What to do: From the first line to the last, restate the records word for word, skipping the pictures.

Entries shown:
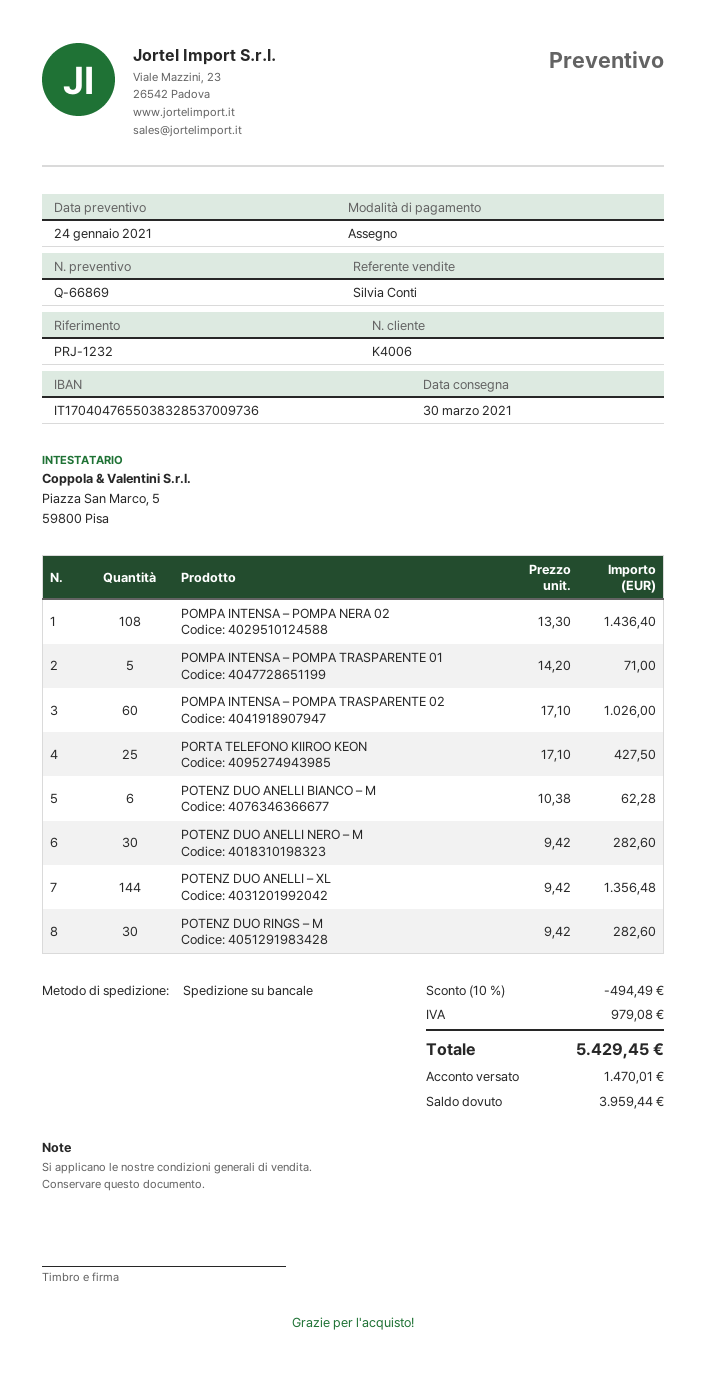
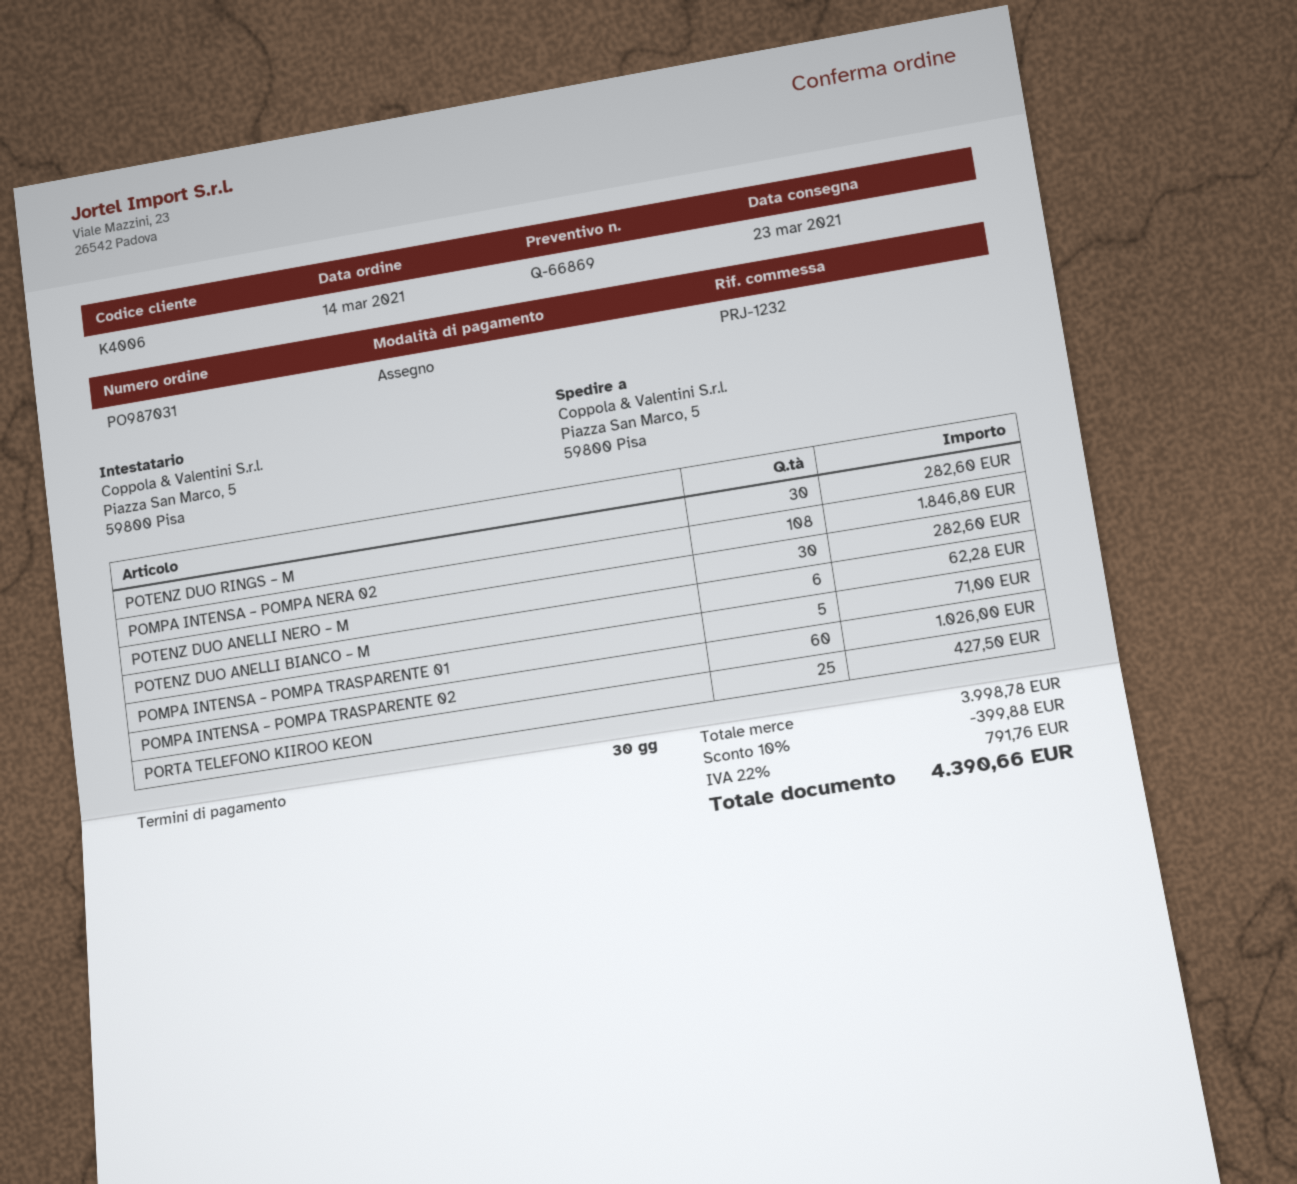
delivery date: 2021-03-30 -> 2021-03-23
POMPA INTENSA – POMPA NERA 02: 108 for 1436.40 -> 108 for 1846.80
POTENZ DUO ANELLI – XL: 144 for 1356.48 -> none
discount: 10% = 494.49 -> 10% = 399.88
tax: 979.08 -> 791.76
total: 5429.45 -> 4390.66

Result:
delivery date: 2021-03-30 -> 2021-03-23
POMPA INTENSA – POMPA NERA 02: 108 for 1436.40 -> 108 for 1846.80
POTENZ DUO ANELLI – XL: 144 for 1356.48 -> none
discount: 10% = 494.49 -> 10% = 399.88
tax: 979.08 -> 791.76
total: 5429.45 -> 4390.66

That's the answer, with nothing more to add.